Junho de 2015, Junho de 1962. O que essas datas têm em comum? Para alguém pode significar algo, mas para este articulista que vos digita elas não fazem o menor sentido. As datas em questão são simbólicas, e são utilizadas aqui para registrar uma hipótese ficcional: uma pessoa entra numa loja de discos para escolher um vinil, em 1962. Qual ela escolhe? São muitas as opções e artistas. Escolherá ela os medalhões de sempre? Ou um novato? E lá está a pessoa, a escolher uma nova aquisição pela prateleira da soul music. Sam Cooke tem uma linda voz, mas não tem disco novo. De repente, eis que a mão escorrega por um vinil de capa toda vermelha, em que o artista parece imitar passos de dança:
E a pessoa decide levar aquele ali, de repente é bom. E gosta de Coming Home pacas, porque é a pura expressão da Motown anos 1960, com tudo o que a soul music portava de estética artística. Como explicaríamos para esta pessoa, que adentrou uma loja de discos em junho de 1962, que o disco foi lançado em junho de 2015? Ela acreditaria? Diria que é um devaneio de alguém que esteve no futuro e voltou? Esquizofrenia? Mas, é verdade… o disco foi lançado em junho de 2015, ainda que pareça muito mais um lançamento de 1962.
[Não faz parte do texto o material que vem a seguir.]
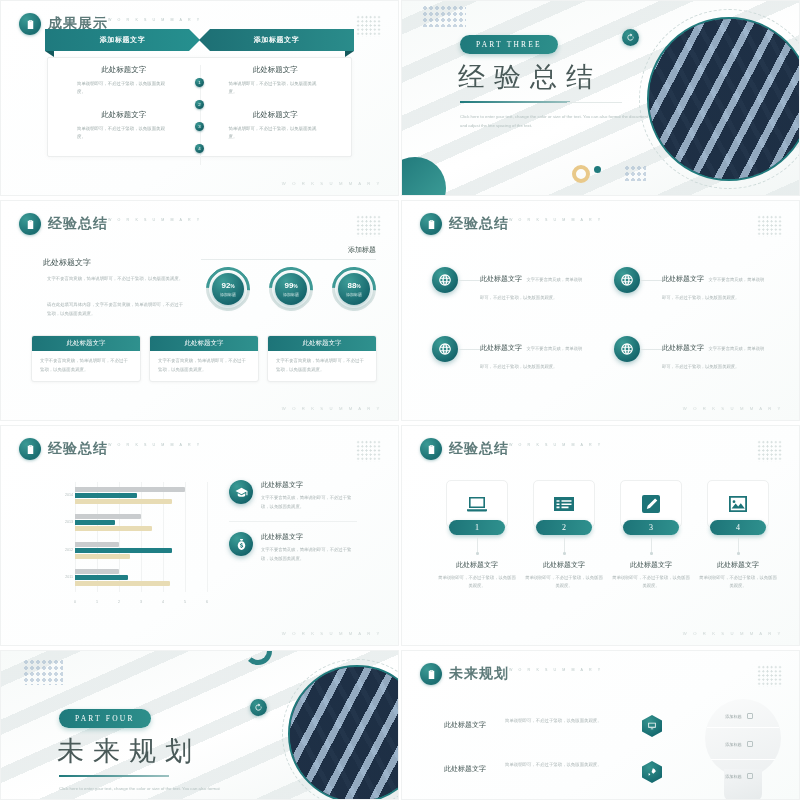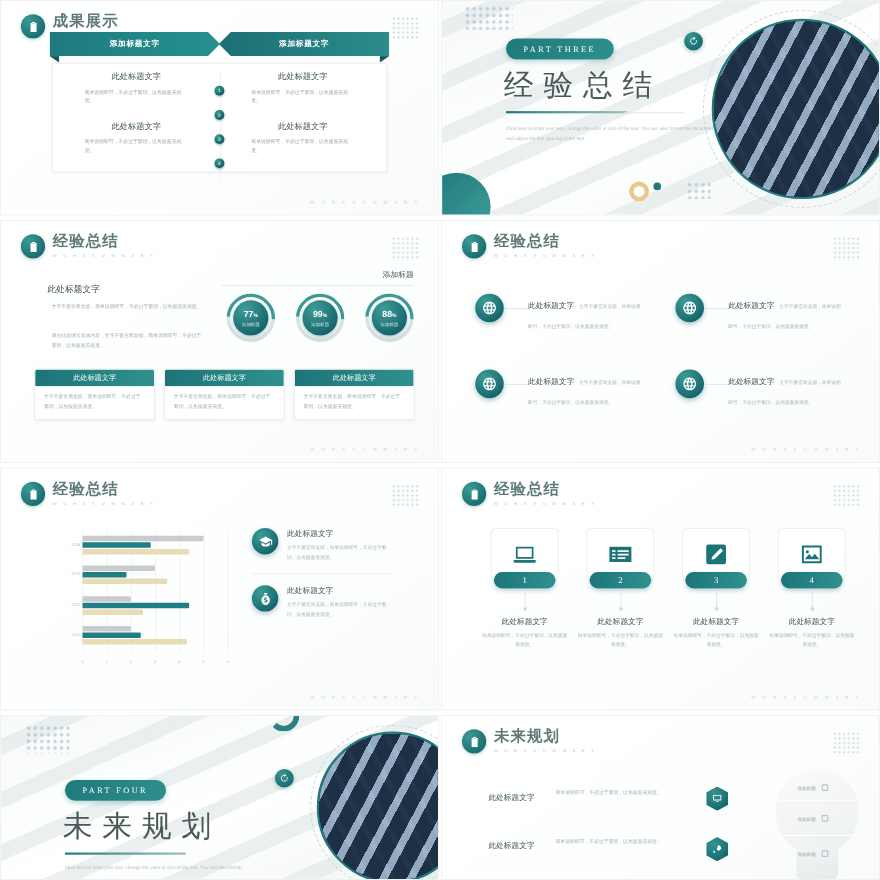--- a/index.html
+++ b/index.html
@@ -40,7 +40,7 @@
     display:flex;align-items:center;justify-content:center;flex:none;
   }
   .hdr-badge svg{width:11px;height:11px;fill:#ffffff;}
-  .hdr-txt{display:flex;flex-direction:column;}
+  .hdr-txt{display:flex;flex-direction:row;}
   .hdr-title{
     font-family:"Liberation Serif","DejaVu Serif",serif;
     font-size:14px;font-weight:700;color:#5d7a79;letter-spacing:1px;line-height:1.1;

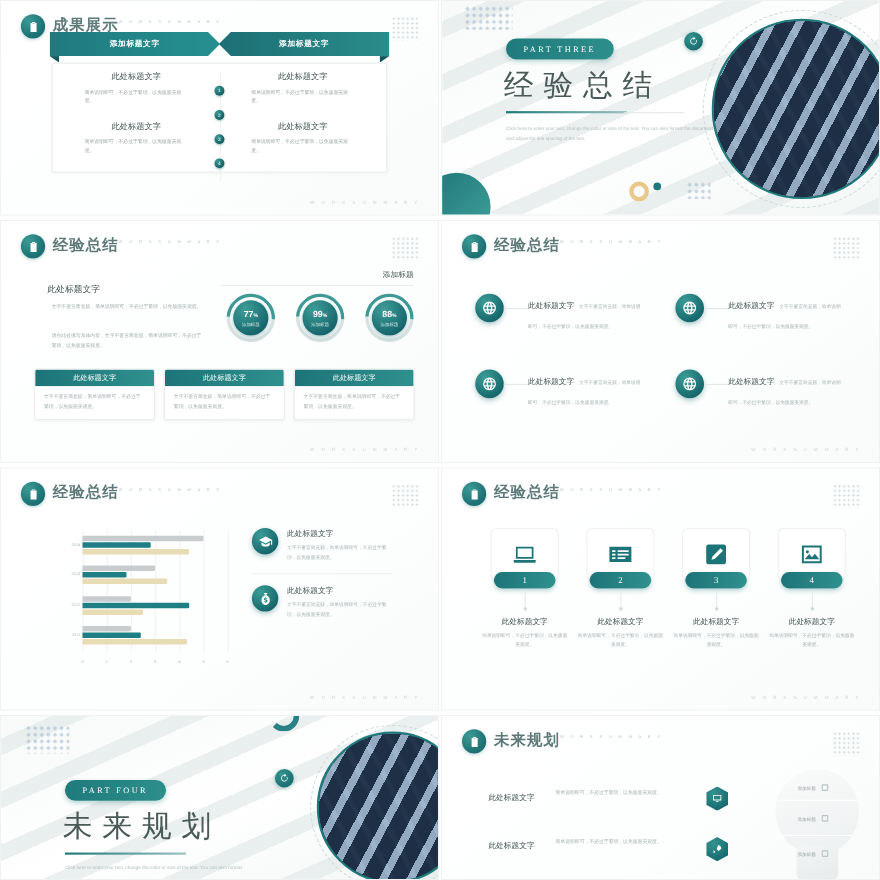--- a/index.html
+++ b/index.html
@@ -376,7 +376,7 @@
     <div class="ring-wrap" style="left:205px;top:66px;">
       <div class="ring-arc"></div>
       <div class="ring-core">
-        <span class="ring-pct"><span>77</span><small>%</small></span>
+        <span class="ring-pct"><span>92</span><small>%</small></span>
         <span class="ring-cap">添加标题</span>
       </div>
     </div>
Leon Bridges, garoto de uma pequena cidade do estado do Texas, sempre admirou os artistas da soul music. Queria ser um quando fosse “gente grande”, e para tanto seguiu uma vida de muitos esforços: ainda pequeno, ajudava a família lavando pratos. Quando conseguiu juntar algum dinheiro, comprou a sua primeira guitarra. Cresceu indivíduo de cidade pequena, trabalhando e frequentando a igreja. Quando era possível, tomava a guitarra e partia para algum dos bares da cidade e lá apresentava suas composições.
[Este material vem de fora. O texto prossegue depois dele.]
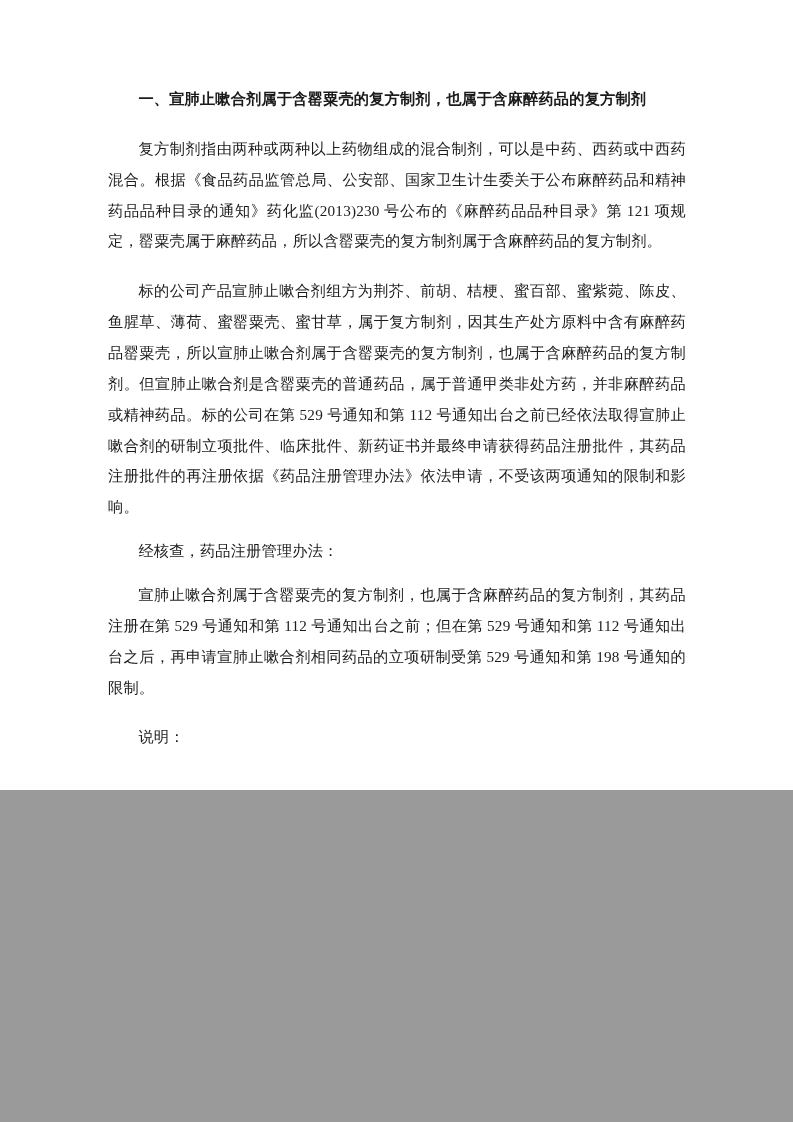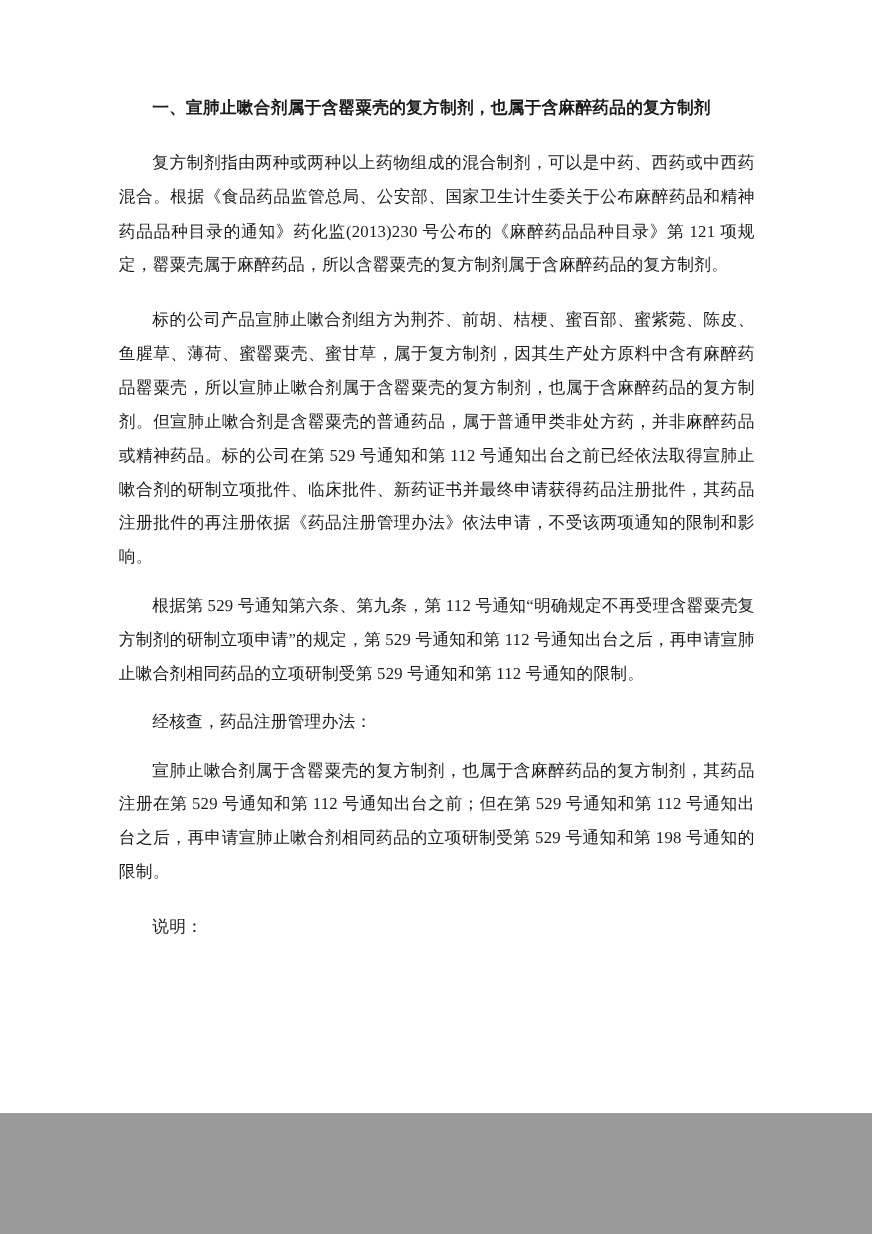--- a/index.html
+++ b/index.html
@@ -13,7 +13,7 @@
   .page {
     position: relative;
     width: 793px;
-    height: 1012px;
+    height: 790px;
     background: #ffffff;
     margin: 0 auto;
     overflow: hidden;

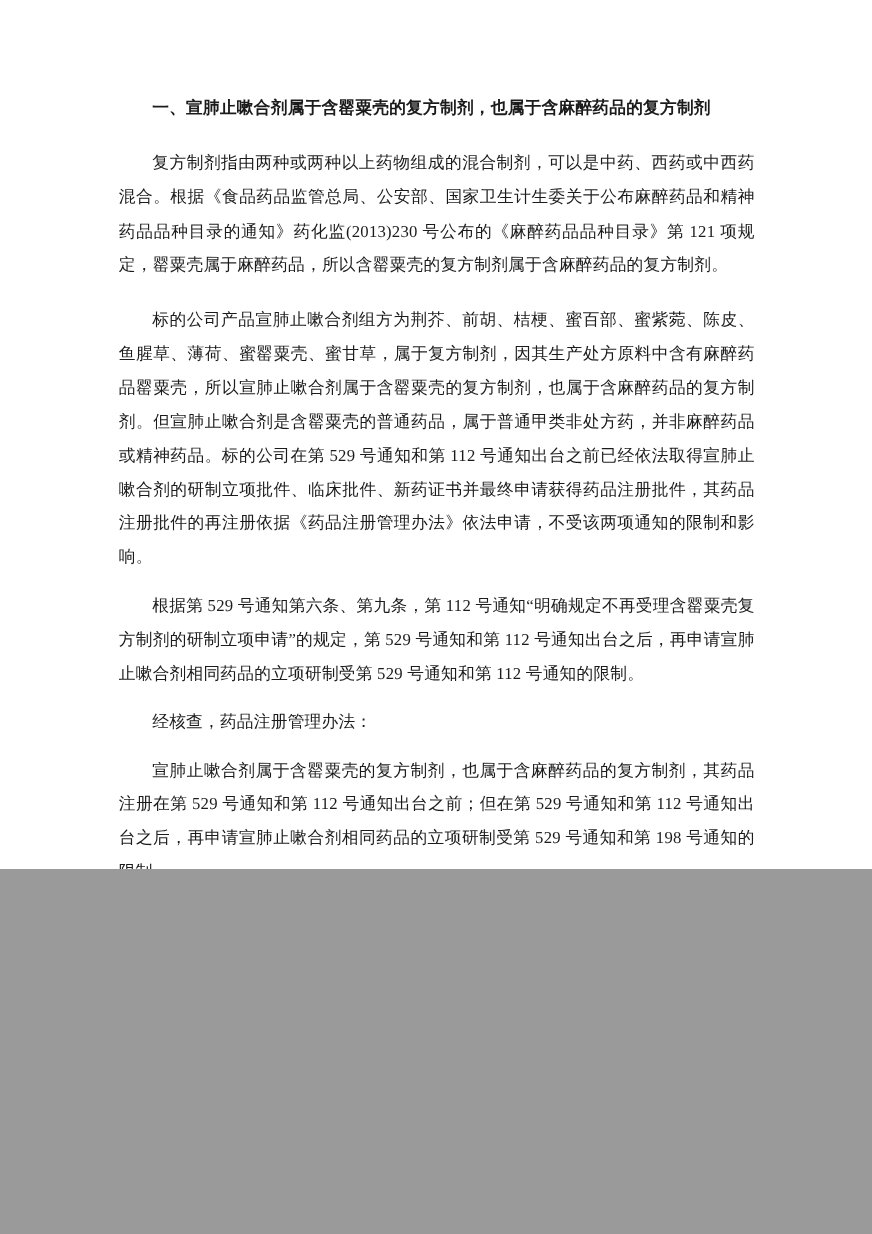--- a/index.html
+++ b/index.html
@@ -73,7 +73,6 @@
 
     <p class="body-para gap-m">标的公司产品宣肺止嗽合剂组方为荆芥、前胡、桔梗、蜜百部、蜜紫菀、陈皮、鱼腥草、薄荷、蜜罂粟壳、蜜甘草，属于复方制剂，因其生产处方原料中含有麻醉药品罂粟壳，所以宣肺止嗽合剂属于含罂粟壳的复方制剂，也属于含麻醉药品的复方制剂。但宣肺止嗽合剂是含罂粟壳的普通药品，属于普通甲类非处方药，并非麻醉药品或精神药品。标的公司在第 529 号通知和第 112 号通知出台之前已经依法取得宣肺止嗽合剂的研制立项批件、临床批件、新药证书并最终申请获得药品注册批件，其药品注册批件的再注册依据《药品注册管理办法》依法申请，不受该两项通知的限制和影响。</p>
 
-    <p class="body-para gap-s">根据第 529 号通知第六条、第九条，第 112 号通知“明确规定不再受理含罂粟壳复方制剂的研制立项申请”的规定，第 529 号通知和第 112 号通知出台之后，再申请宣肺止嗽合剂相同药品的立项研制受第 529 号通知和第 112 号通知的限制。</p>
 
 
     <p class="body-para gap-s">经核查，药品注册管理办法：</p>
“Como explicaríamos para esta pessoa, que adentrou uma loja de discos em junho de 1962, que o disco foi lançado em junho de 2015? Ela acreditaria?”
Num desses bares esquecidos de Fort Worth, havia também um produtor musical. Ele ouviu a melodiosa voz do rapaz com a guitarra e decidiu apostar nele. Levou-o para a gravadora, e lá o rapaz conseguiu provar que era uma boa aposta, igual a pessoa que entrou na loja de discos em junho de 1962 e comprou o disco dele. E assim o álbum saiu, em junho de 2015. E assim o CD de Leon Bridges ganhou boa repercussão, em junho de 2015 e de 1962.
Como assim? Que anacronismo é esse? O disco foi lançado em junho de 1962 ou de 2015? Na realidade, o disco flui bem, seja em 1962 ou 2015. Leon Bridges, hoje, consegue resgatar o que havia de melhor na soul music da década de 1960. Toda a ambientação, uma certa “inocência” das letras de amor, a poética envolvida, o formato vintage de gravação… tudo remete à década de 1960, aos primórdios daquela soul music que iniciava a sua trajetória em paralelo com a gravadora Motown, que revelou artistas tão competentes e geniais quanto Marvin Gaye, Stevie Wonder, Aretha Franklin e Etta James.
Portanto, Leon Bridges consegue resgatar o que há de melhor na soul music, sem soar como mero pastiche dela. Ao contrário, Coming Home soa universal e atemporal, sem ser uma imitação daquilo que já foi. É o disco de estreia deste rapaz que olha para trás e vê mais sentido e poesia em tudo aquilo do que hoje.
Este rapaz chama-se Leon Bridges, e gravou um excelente disco de estreia em junho de 2015. Ou seria junho de 1962?